* [Your objective]
Please reproduce the data exactly and omit the pictures.

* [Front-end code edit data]
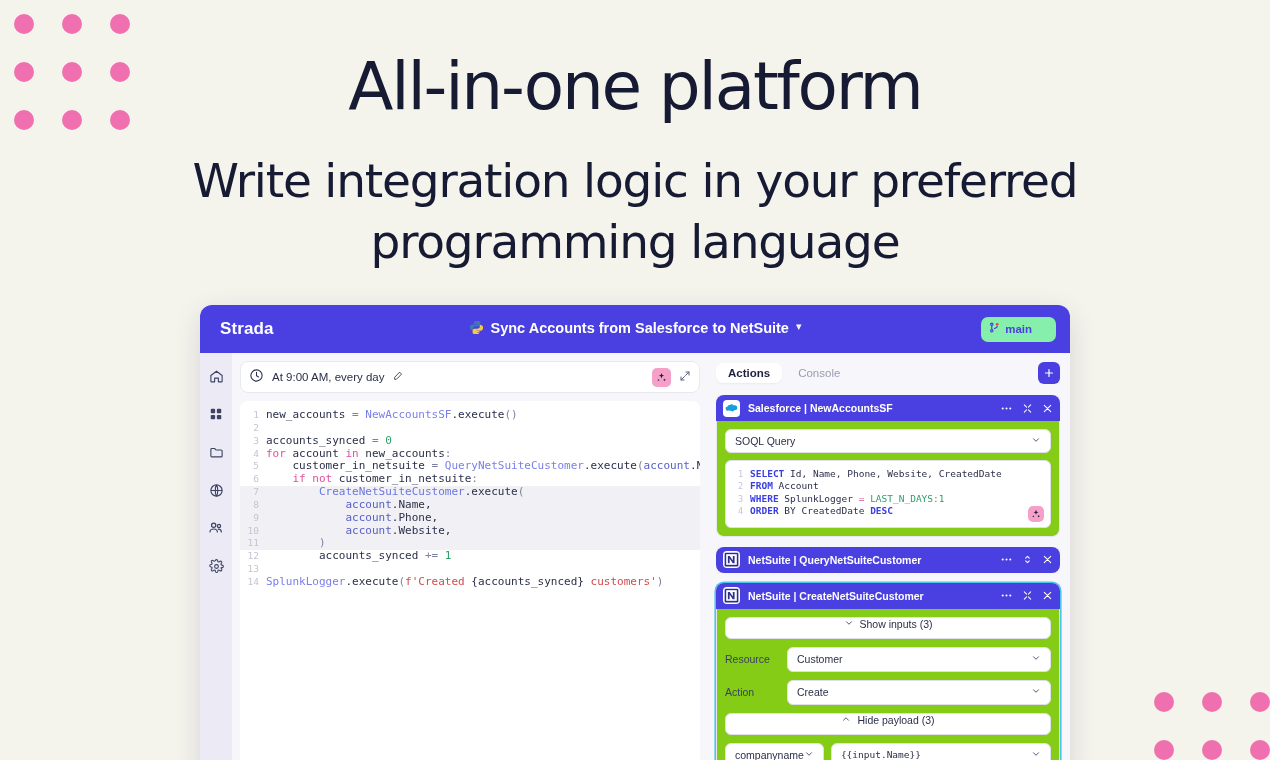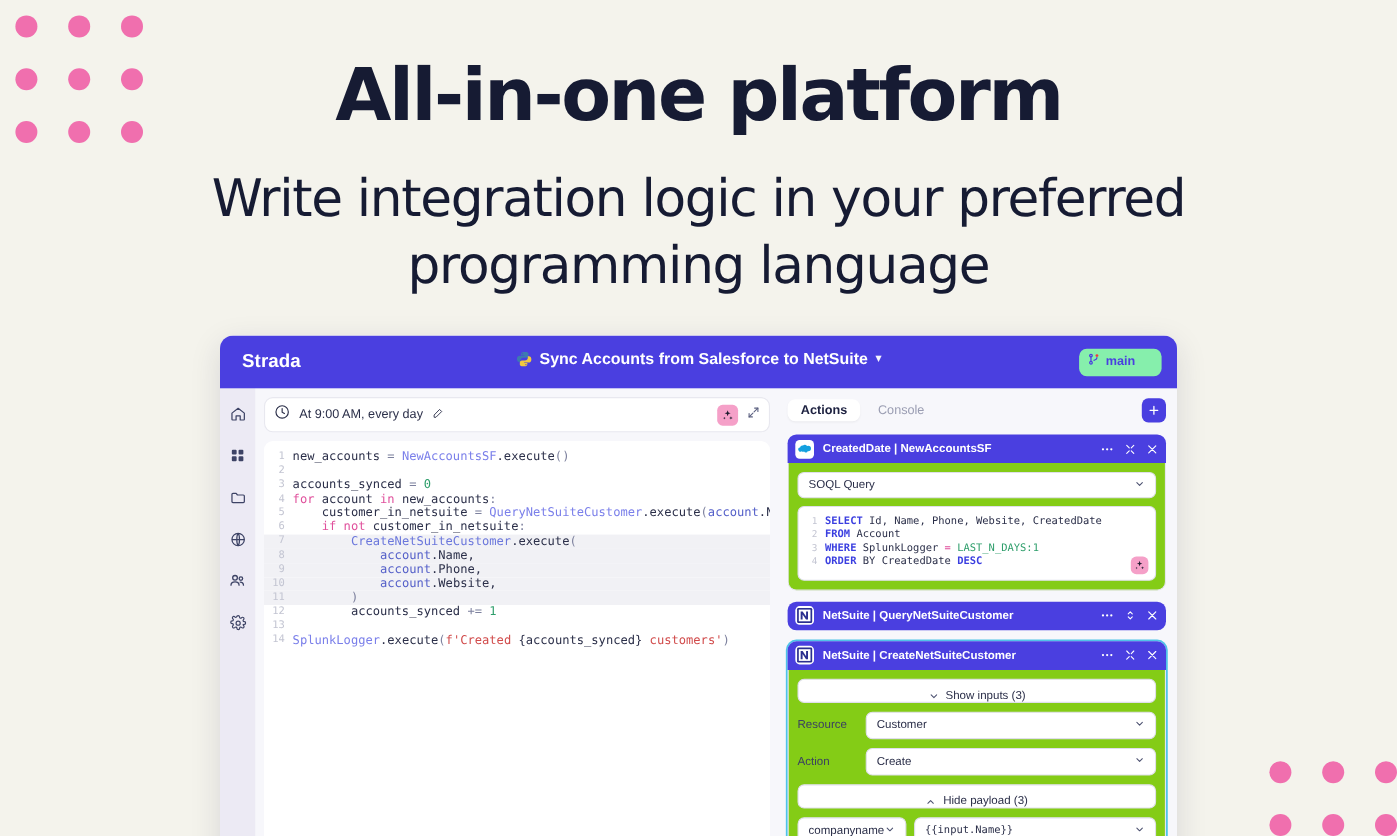--- a/index.html
+++ b/index.html
@@ -22,7 +22,7 @@
   .hero h1 {
     font-size: 66px;
     line-height: 1;
-    font-weight: 700;
+    font-weight: 400;
     color: #161b33;
     letter-spacing: -2.2px;
     margin-top: 54px;

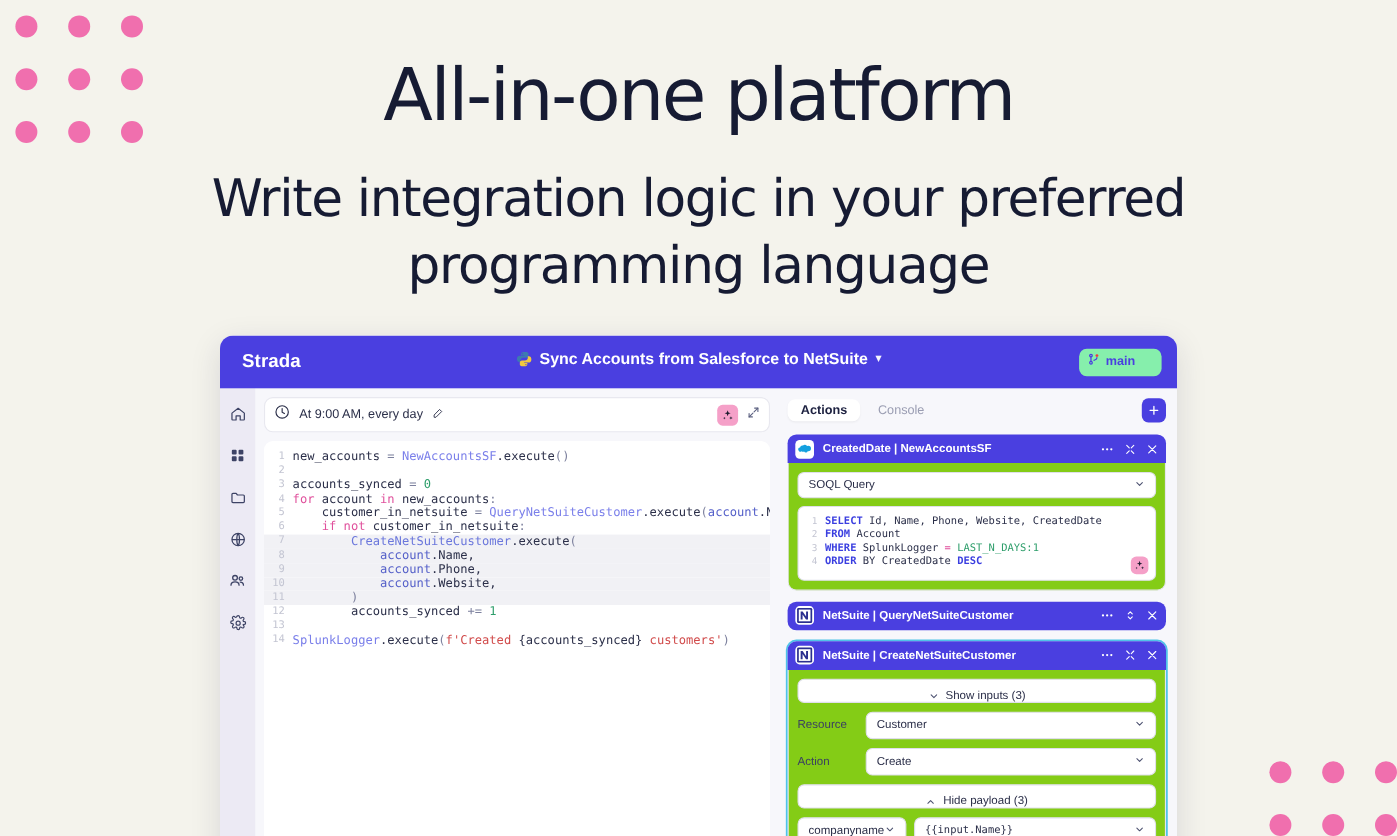--- a/index.html
+++ b/index.html
@@ -501,7 +501,7 @@
                   <path d="M9.6 6.4a3.6 3.6 0 0 1 5.9.8 4 4 0 0 1 1.7-.4 4 4 0 1 1 0 8 3.9 3.9 0 0 1-.8-.1 2.9 2.9 0 0 1-5.2.6 3.3 3.3 0 0 1-1.4.3 3.4 3.4 0 0 1-2.2-.8 3.1 3.1 0 1 1-2.3-5.6 3.7 3.7 0 0 1 4.3-2.8z" fill="#14a0df"></path>
                 </svg>
               </div>
-              <span class="card-title">CreatedDate | NewAccountsSF</span>
+              <span class="card-title">Salesforce | NewAccountsSF</span>
               <div class="card-actions">
                 <span style="display: flex;">
                   <svg width="13" height="13" viewBox="0 0 24 24" fill="currentColor">

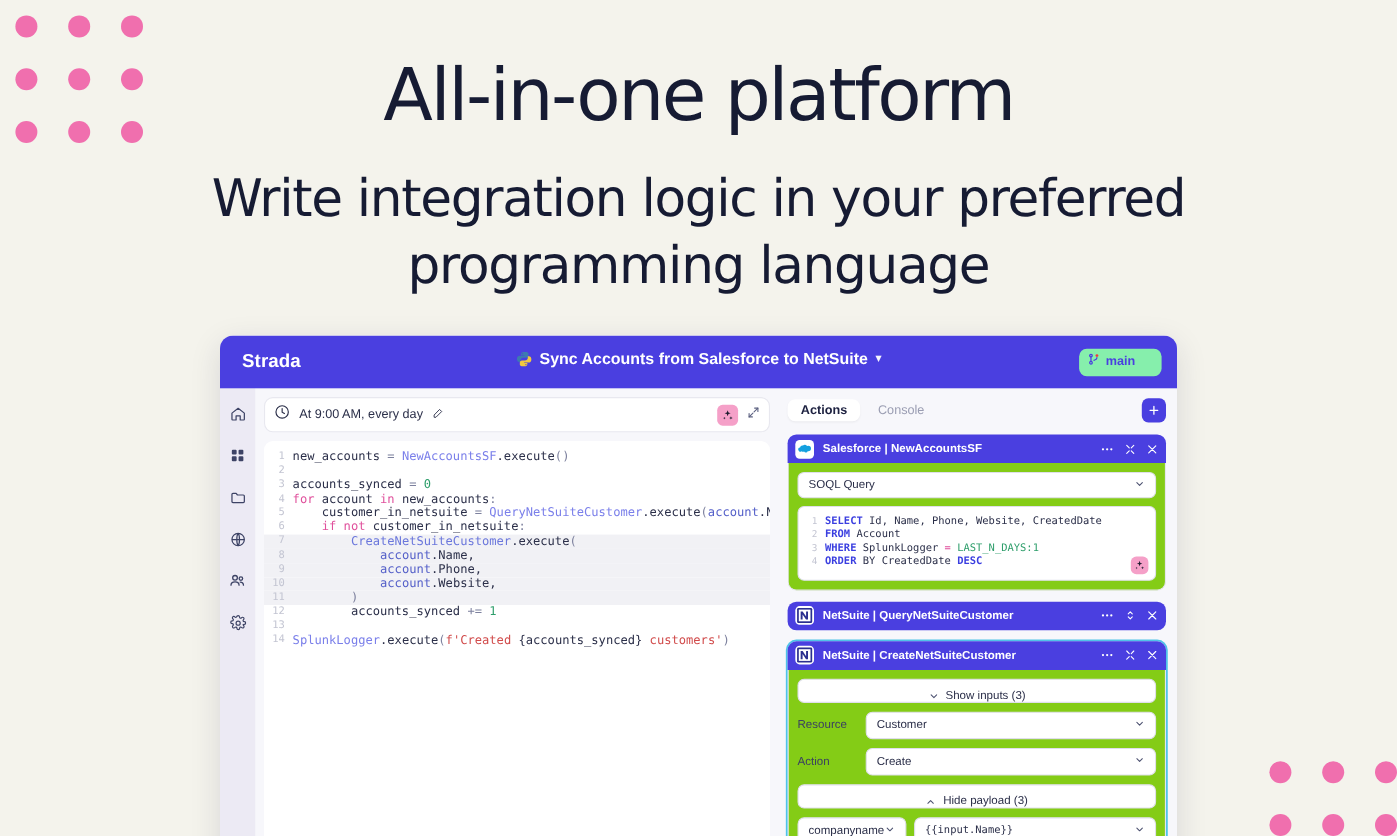--- a/index.html
+++ b/index.html
@@ -289,7 +289,7 @@
     border-radius: 6px;
     height: 22px;
     display: flex;
-    align-items: flex-end;
+    align-items: flex-start;
     justify-content: center;
     gap: 6px;
     font-size: 10.5px;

* [Your response]
--- a/index.html
+++ b/index.html
@@ -22,7 +22,7 @@
   .hero h1 {
     font-size: 66px;
     line-height: 1;
-    font-weight: 700;
+    font-weight: 400;
     color: #161b33;
     letter-spacing: -2.2px;
     margin-top: 54px;

--- a/index.html
+++ b/index.html
@@ -501,7 +501,7 @@
                   <path d="M9.6 6.4a3.6 3.6 0 0 1 5.9.8 4 4 0 0 1 1.7-.4 4 4 0 1 1 0 8 3.9 3.9 0 0 1-.8-.1 2.9 2.9 0 0 1-5.2.6 3.3 3.3 0 0 1-1.4.3 3.4 3.4 0 0 1-2.2-.8 3.1 3.1 0 1 1-2.3-5.6 3.7 3.7 0 0 1 4.3-2.8z" fill="#14a0df"></path>
                 </svg>
               </div>
-              <span class="card-title">CreatedDate | NewAccountsSF</span>
+              <span class="card-title">Salesforce | NewAccountsSF</span>
               <div class="card-actions">
                 <span style="display: flex;">
                   <svg width="13" height="13" viewBox="0 0 24 24" fill="currentColor">

--- a/index.html
+++ b/index.html
@@ -289,7 +289,7 @@
     border-radius: 6px;
     height: 22px;
     display: flex;
-    align-items: flex-end;
+    align-items: flex-start;
     justify-content: center;
     gap: 6px;
     font-size: 10.5px;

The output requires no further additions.